= Multi-directional Impact Protection System =

Safety technology

MIPS (Multi-directional Impact Protection System) is a head-protection system designed to enhance the safety of various helmets. MIPS is a thin, low-friction layer installed on the inside of a helmet. In case of a crash, the MIPS layer allows the head to turn or slide 10–15 mm (up to half an inch) inside the helmet. This sliding reduces the internal rotational motion in the head, which decreases the risk of concussions and other brain injuries.

MIPS is the best-known brand among modern technologies aimed at minimizing rotational impact to the brain, but not the only one. The MIPS technology was developed by specialists at the KTH Royal Institute of Technology and a brain surgeon at the Karolinska Institute in Stockholm, Sweden, in 1996. The company licenses their products to helmet manufacturers.

MIPS is not a certification or testing system.

== Rotational motion ==
Rotational motion is the result of the brain continuing to move or stretch after the head has come to a quick and sudden stop following an angled impact.

In a helmet equipped with the MIPS safety system, a low-friction layer allows the helmet to slide relative to the head, resulting in a reduction of the rotational motion that may otherwise be transmitted to the brain. In this way, the MIPS approach mimics the natural safety system of the human head.

== History ==
Together with Royal Institute of Technology researcher Peter Halldin, Hans von Holst developed a technology that was designed to provide more effective protection against brain trauma. To evaluate the risk of different types of head injuries and to simulate impacts where a person is wearing a helmet, they used the Finite Element Model, developed by Svein Kleiven, Professor at Sweden’s Royal Institute of Technology (KTH). After thoroughly evaluating the brain anatomy, physiology, and combining their years of testing and expertise, von Holst and Halldin produced what is now known as the MIPS Brain Protection System, a technology that mimics the brain’s own protective structure.

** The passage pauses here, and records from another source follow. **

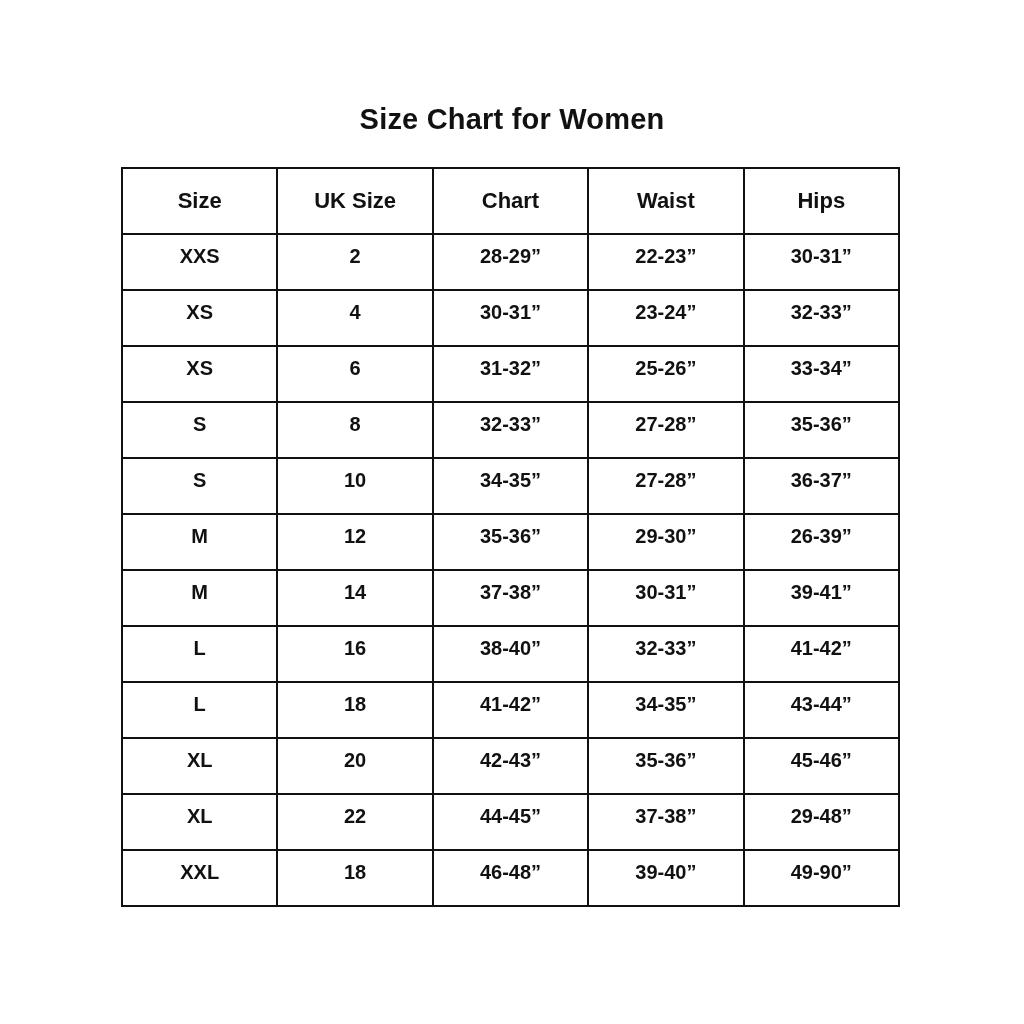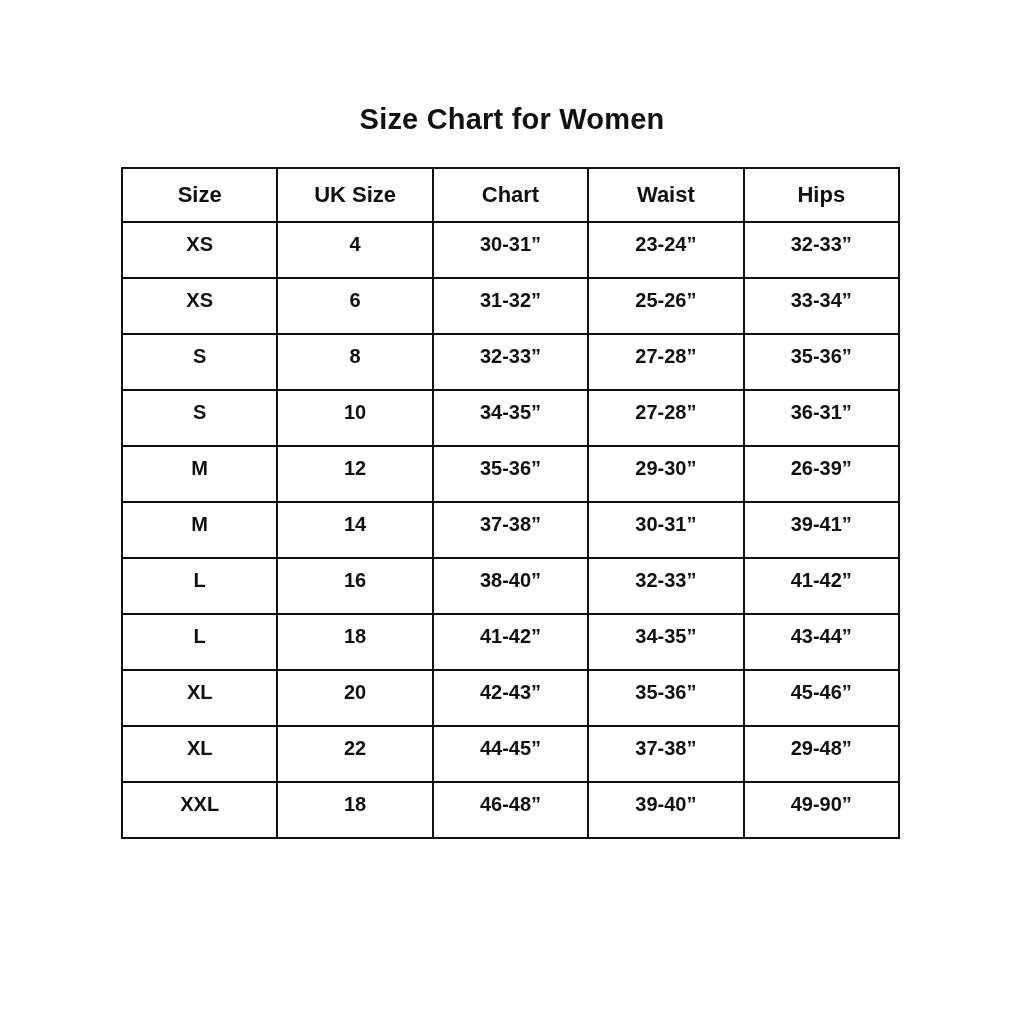--- a/index.html
+++ b/index.html
@@ -46,7 +46,7 @@
     width: 20%;
   }
   table.size-chart th {
-    height: 54px;
+    height: 66px;
     vertical-align: middle;
     font-size: 22px;
   }

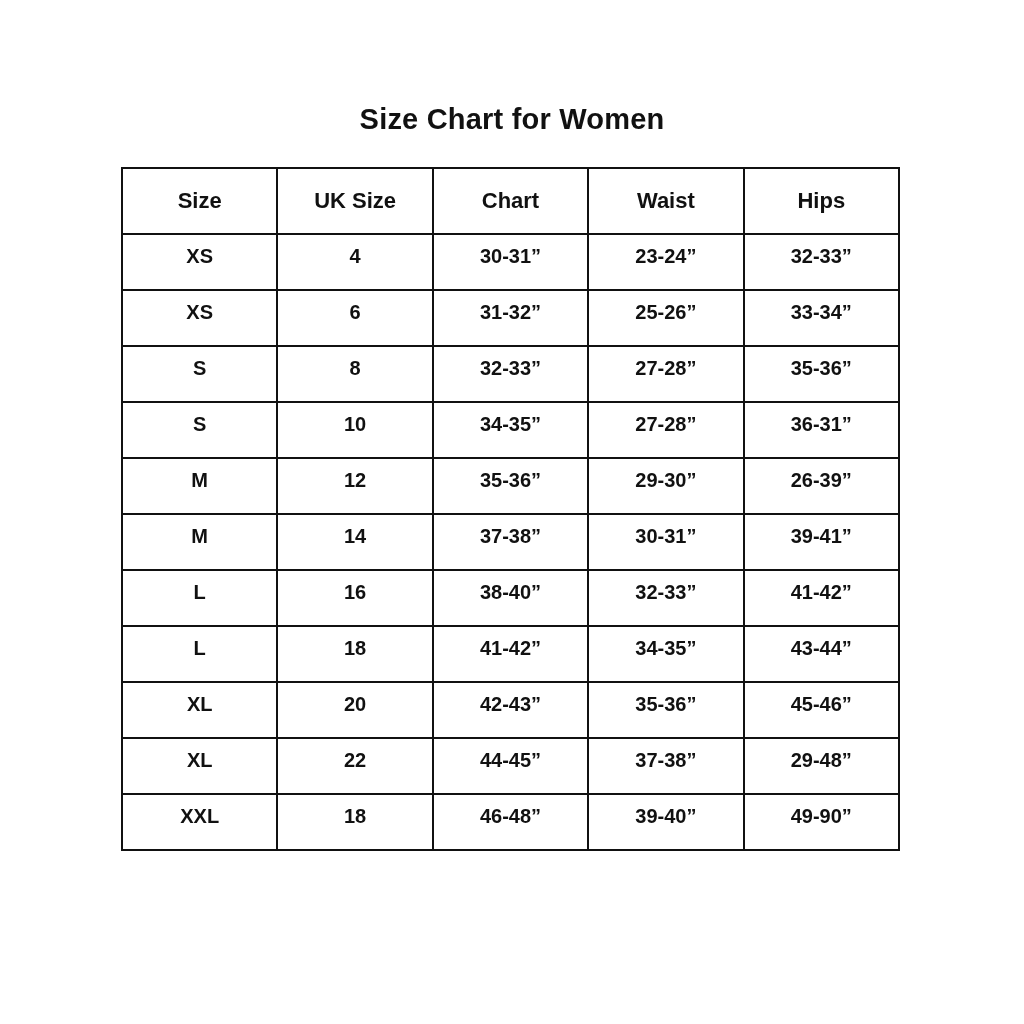--- a/index.html
+++ b/index.html
@@ -74,6 +74,13 @@
         </tr>
     </thead>
     <tbody>
+        <tr>
+          <td>XXS</td>
+          <td>2</td>
+          <td>28-29”</td>
+          <td>22-23”</td>
+          <td>30-31”</td>
+        </tr>
         <tr>
           <td>XS</td>
           <td>4</td>

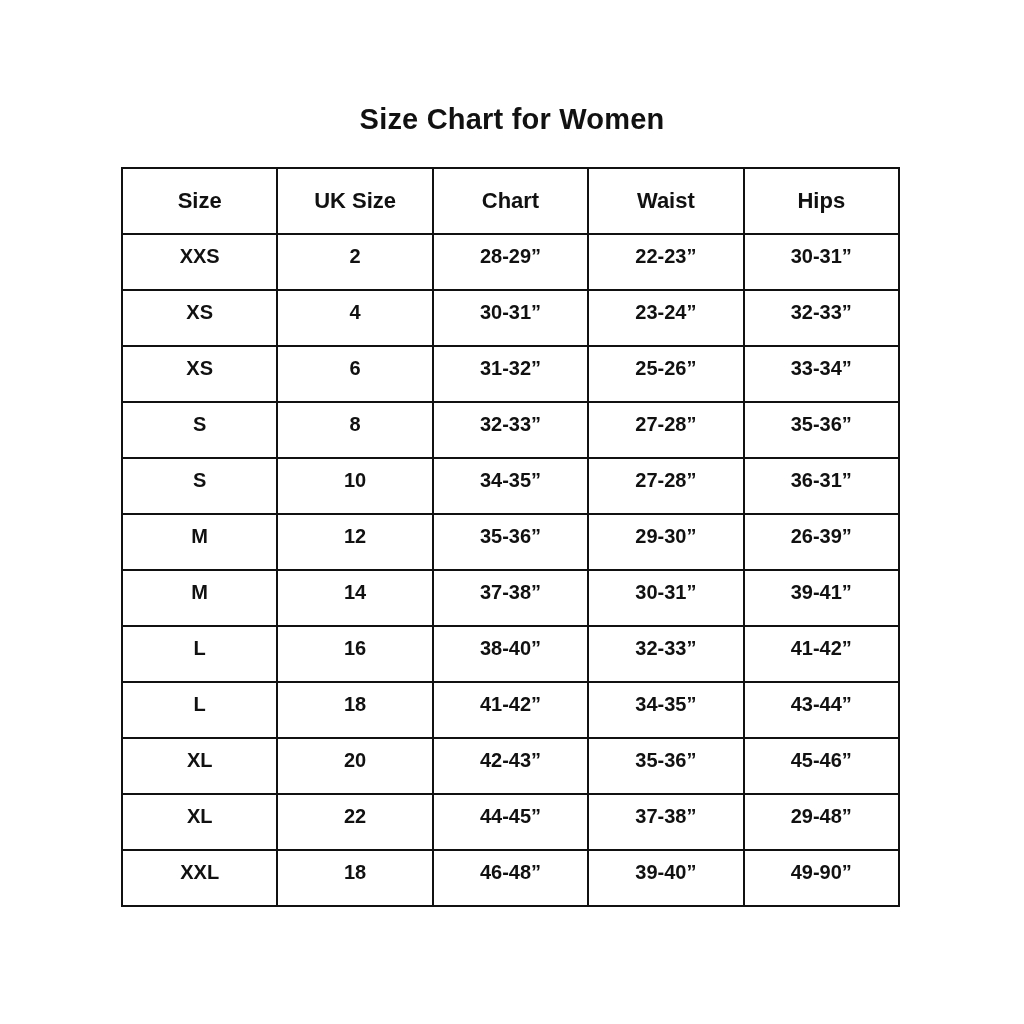--- a/index.html
+++ b/index.html
@@ -107,7 +107,7 @@
           <td>10</td>
           <td>34-35”</td>
           <td>27-28”</td>
-          <td>36-31”</td>
+          <td>36-37”</td>
         </tr>
         <tr>
           <td>M</td>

The company MIPS AB was founded in 2001 by five specialists in the biomechanics of the KTH Royal Institute of Technology. Following its inception in 2001, MIPS AB evolved from concept to product, introducing the technology in an equestrian helmet 2007. At that time MIPS had their own helmet model but they changed their business model to be an ingredient brand, offering their product to existing helmet brands. As MIPS grew internationally, it debuted the ‘Yellow Dot’ branding in 2009.

In 2010, MIPS AB expanded into the bike and snow helmet industries, gaining widespread acceptance as both the technology, and awareness of head trauma became increasingly recognized in similarly risky sports.

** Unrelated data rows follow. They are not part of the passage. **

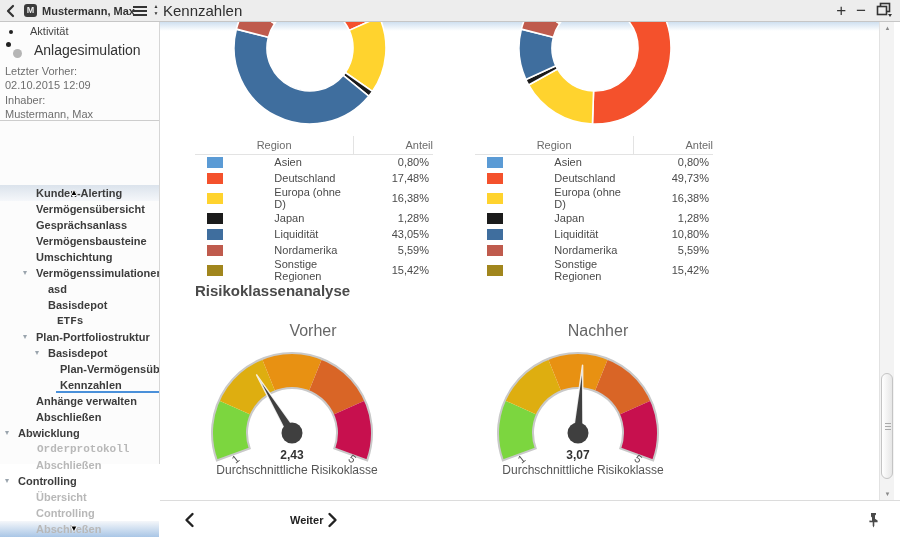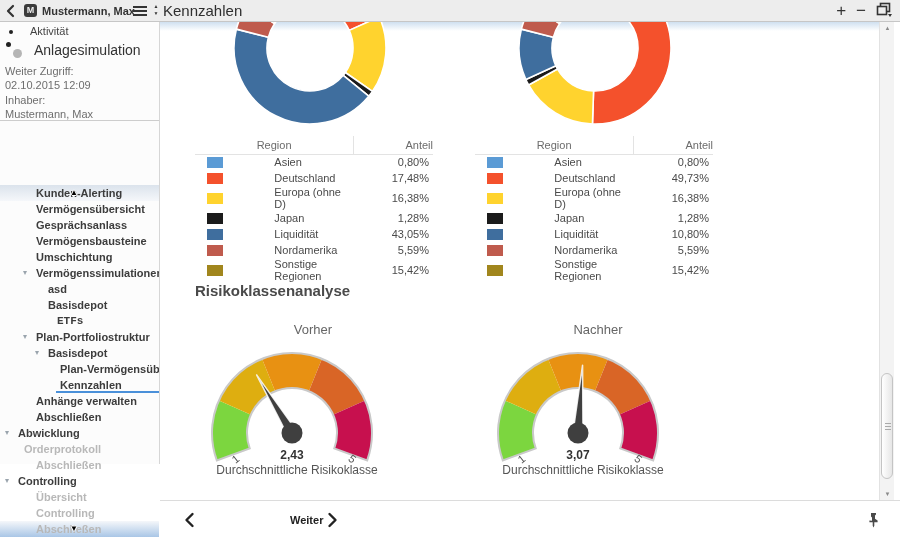--- a/index.html
+++ b/index.html
@@ -115,7 +115,7 @@
       <span class="act-lab">Aktivität</span>
       <span class="act-name">Anlagesimulation</span>
       <div class="meta1">
-        <div>Weiter Zugriff:</div>
+        <div>Letzter Vorher:</div>
         <div>02.10.2015 12:09</div>
       </div>
       <div class="meta2">

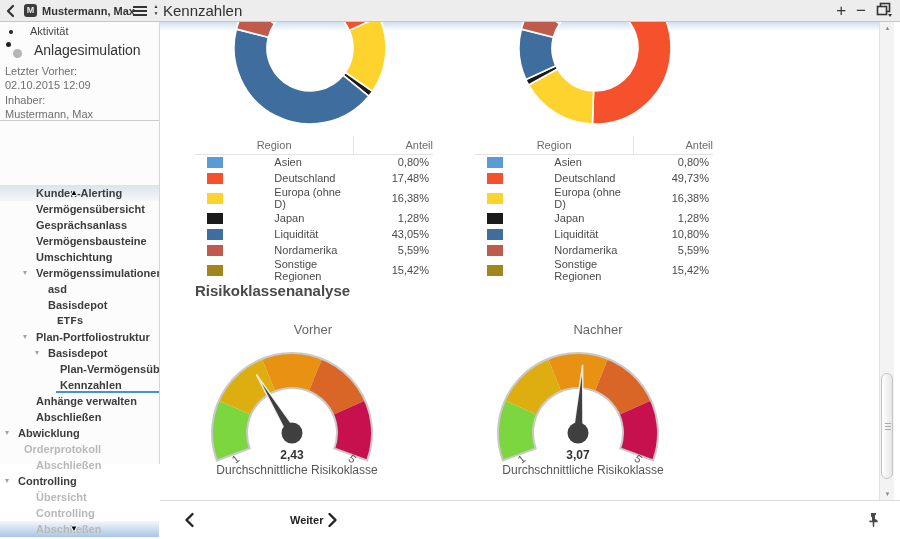--- a/index.html
+++ b/index.html
@@ -55,7 +55,7 @@
   .rtable td.lbl { width:140px; }
   .rtable td.val { width:66px; text-align:right; padding-right:4px; }
   .section-title { position:absolute; left:35px; top:260px; font-size:15px; color:#4a4a4a; }
-  .gauge-title { position:absolute; top:300px; width:230px; text-align:center; font-size:13px; color:#666; }
+  .gauge-title { position:absolute; top:300px; width:230px; text-align:center; font-size:16px; color:#666; }
   .gauge { position:absolute; top:316px; width:230px; height:150px; }
 
   

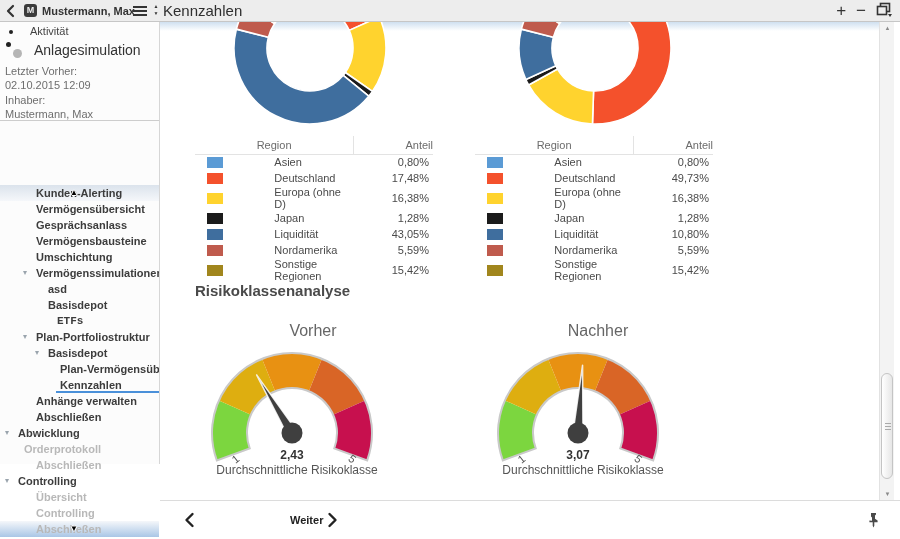--- a/index.html
+++ b/index.html
@@ -140,7 +140,7 @@
         <div class="nav-row lvl1" style="padding-left: 36px;"><span>Anhänge verwalten</span></div>
         <div class="nav-row lvl1" style="padding-left: 36px;"><span>Abschließen</span></div>
         <div class="nav-row lvl0" style="padding-left: 18px;"><span class="tw" style="left: 5px;">▾</span><span>Abwicklung</span></div>
-        <div class="nav-row lvl1 disabled" style="padding-left: 24px;"><span>Orderprotokoll</span></div>
+        <div class="nav-row lvl1 disabled" style="padding-left: 37px; font-family: Liberation Mono, monospace;"><span>Orderprotokoll</span></div>
         <div class="nav-row lvl1 disabled" style="padding-left: 36px;"><span>Abschließen</span></div>
         <div class="nav-row lvl0" style="padding-left: 18px;"><span class="tw" style="left: 5px;">▾</span><span>Controlling</span></div>
         <div class="nav-row lvl1 disabled" style="padding-left: 36px;"><span>Übersicht</span></div>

In early 2014, one of the world’s largest helmet manufacturers, BRG Sports, Inc. and MIPS AB entered into a formal partnership after several years of sharing their technology, offering MIPS’ technology to a much wider global audience. Since then, MIPS AB has added several new brands to its catalog and has expanded to the American, European and Chinese markets.

In 2019, the founders Peter Halldin, Hans von Holst and Svein Kleiven received the Polhem Prize, the oldest and most prestigious technical Swedish award.